━━━━━ Records shown ━━━━━

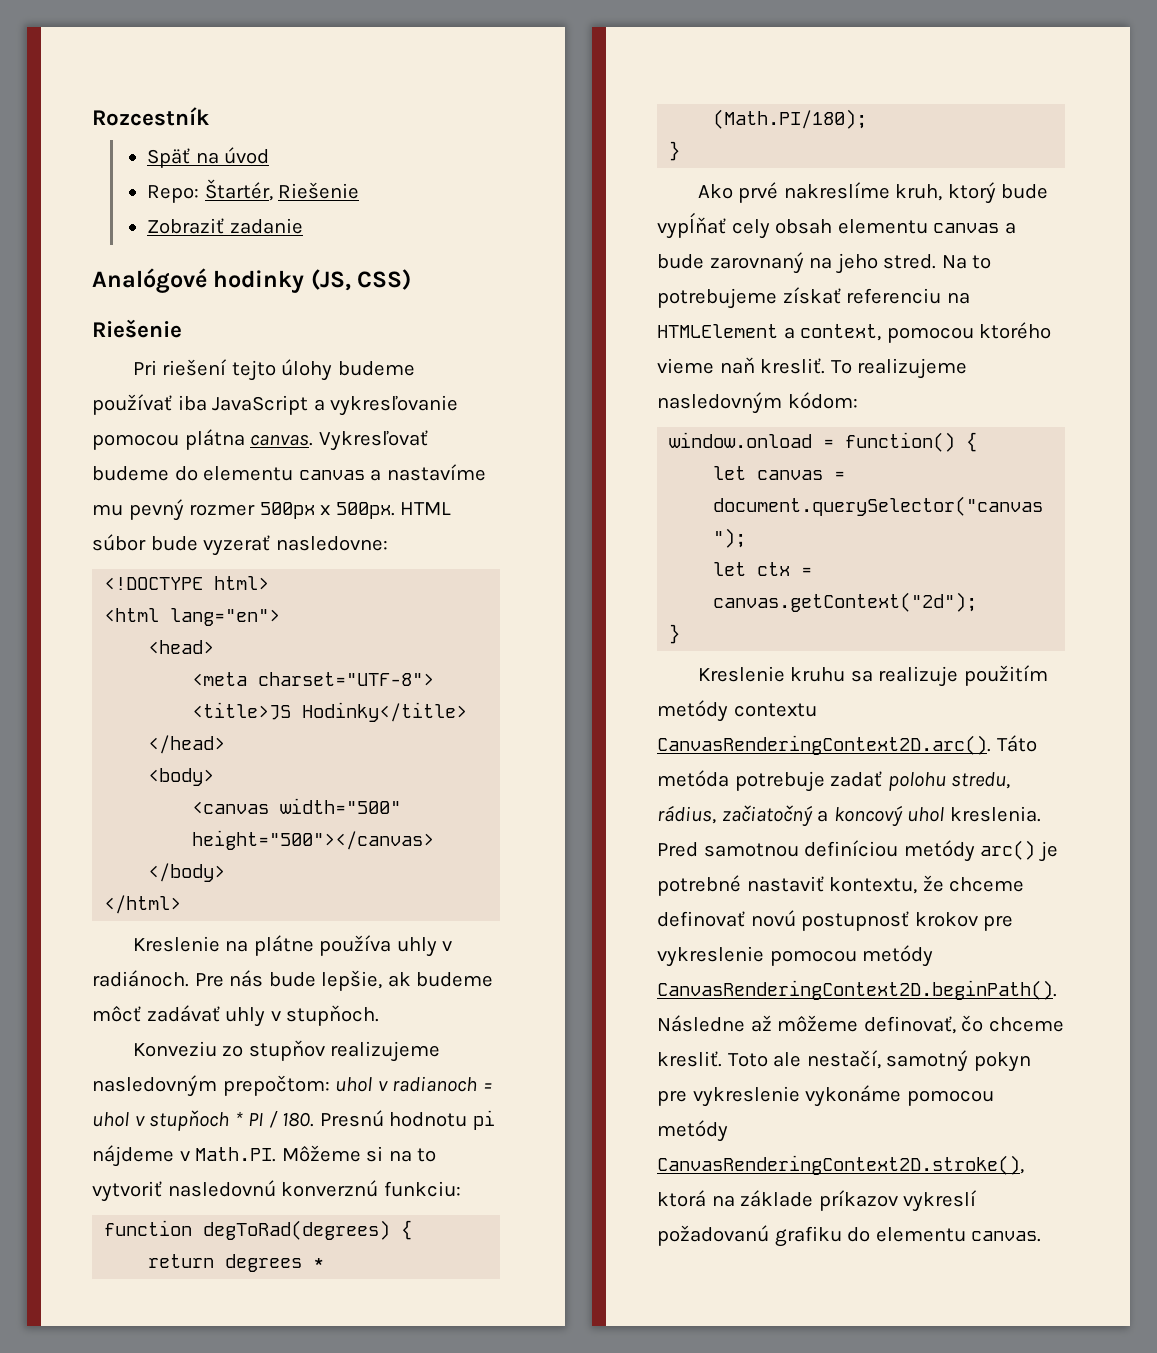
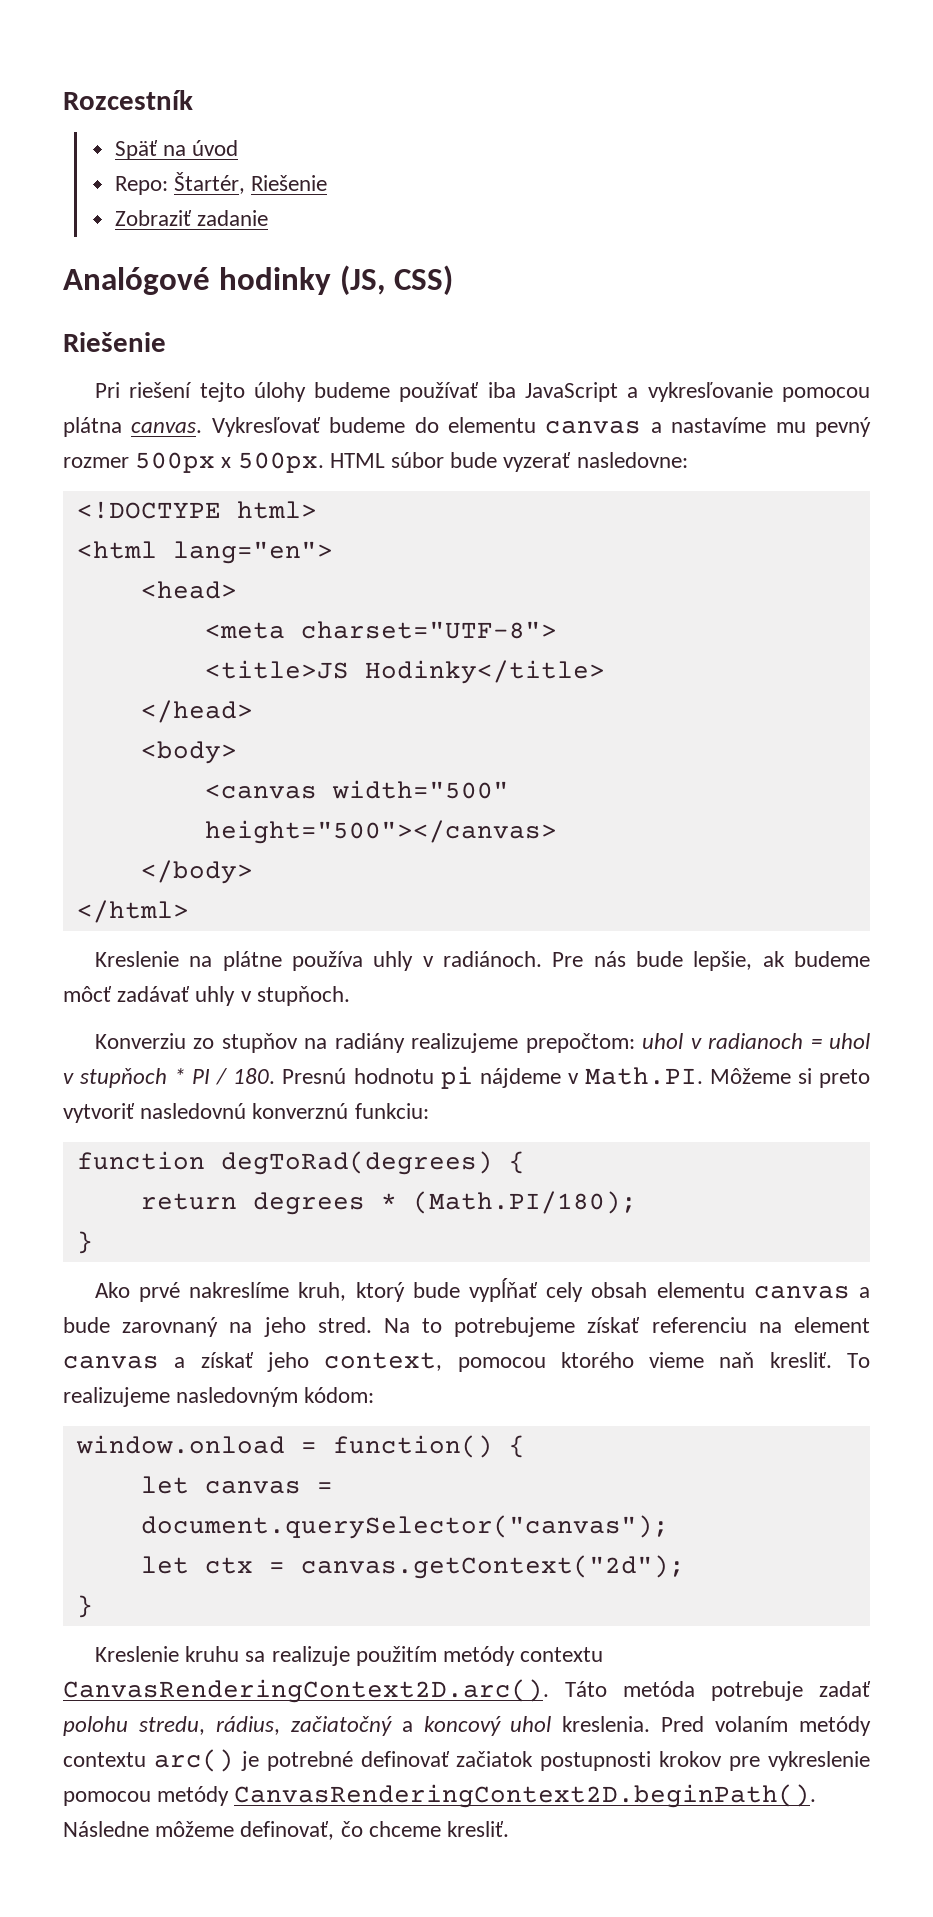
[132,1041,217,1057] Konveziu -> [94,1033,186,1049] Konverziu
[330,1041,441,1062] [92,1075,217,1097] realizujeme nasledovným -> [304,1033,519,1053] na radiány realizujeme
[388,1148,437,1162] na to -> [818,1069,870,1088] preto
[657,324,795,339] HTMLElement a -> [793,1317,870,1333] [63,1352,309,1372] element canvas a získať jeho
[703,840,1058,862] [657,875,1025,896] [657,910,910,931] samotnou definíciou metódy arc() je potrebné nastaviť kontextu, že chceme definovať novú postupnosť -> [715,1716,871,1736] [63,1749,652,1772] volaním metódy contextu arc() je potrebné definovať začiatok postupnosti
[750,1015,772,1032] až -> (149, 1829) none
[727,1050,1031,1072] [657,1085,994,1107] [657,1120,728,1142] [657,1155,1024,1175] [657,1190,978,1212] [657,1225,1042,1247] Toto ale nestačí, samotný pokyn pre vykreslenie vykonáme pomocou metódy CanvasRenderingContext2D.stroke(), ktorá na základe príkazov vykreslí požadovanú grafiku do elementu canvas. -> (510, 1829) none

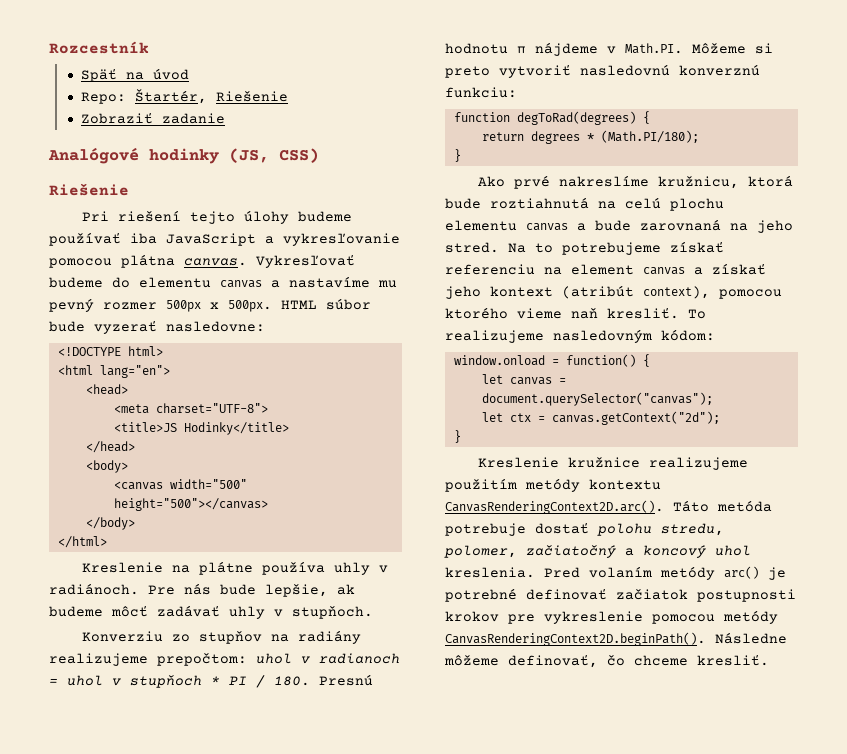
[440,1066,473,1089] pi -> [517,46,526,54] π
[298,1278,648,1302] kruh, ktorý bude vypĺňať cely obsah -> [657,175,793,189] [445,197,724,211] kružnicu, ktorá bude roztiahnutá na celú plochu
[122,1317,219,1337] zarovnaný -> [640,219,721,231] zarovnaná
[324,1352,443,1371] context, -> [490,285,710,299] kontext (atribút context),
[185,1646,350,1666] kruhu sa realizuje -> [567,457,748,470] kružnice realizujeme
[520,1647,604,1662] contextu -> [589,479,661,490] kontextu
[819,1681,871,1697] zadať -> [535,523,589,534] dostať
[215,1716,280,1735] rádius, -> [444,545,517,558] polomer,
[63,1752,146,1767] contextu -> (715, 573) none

━━━━━

__What you need to do__
Pick from the records each line that contains the word "metódy" and show it.

__Task output__
[703,840,1058,862] [657,875,1025,896] [657,910,910,931] samotnou definíciou metódy arc() je potrebné nastaviť kontextu, že chceme definovať novú postupnosť -> [715,1716,871,1736] [63,1749,652,1772] volaním metódy contextu arc() je potrebné definovať začiatok postupnosti
[727,1050,1031,1072] [657,1085,994,1107] [657,1120,728,1142] [657,1155,1024,1175] [657,1190,978,1212] [657,1225,1042,1247] Toto ale nestačí, samotný pokyn pre vykreslenie vykonáme pomocou metódy CanvasRenderingContext2D.stroke(), ktorá na základe príkazov vykreslí požadovanú grafiku do elementu canvas. -> (510, 1829) none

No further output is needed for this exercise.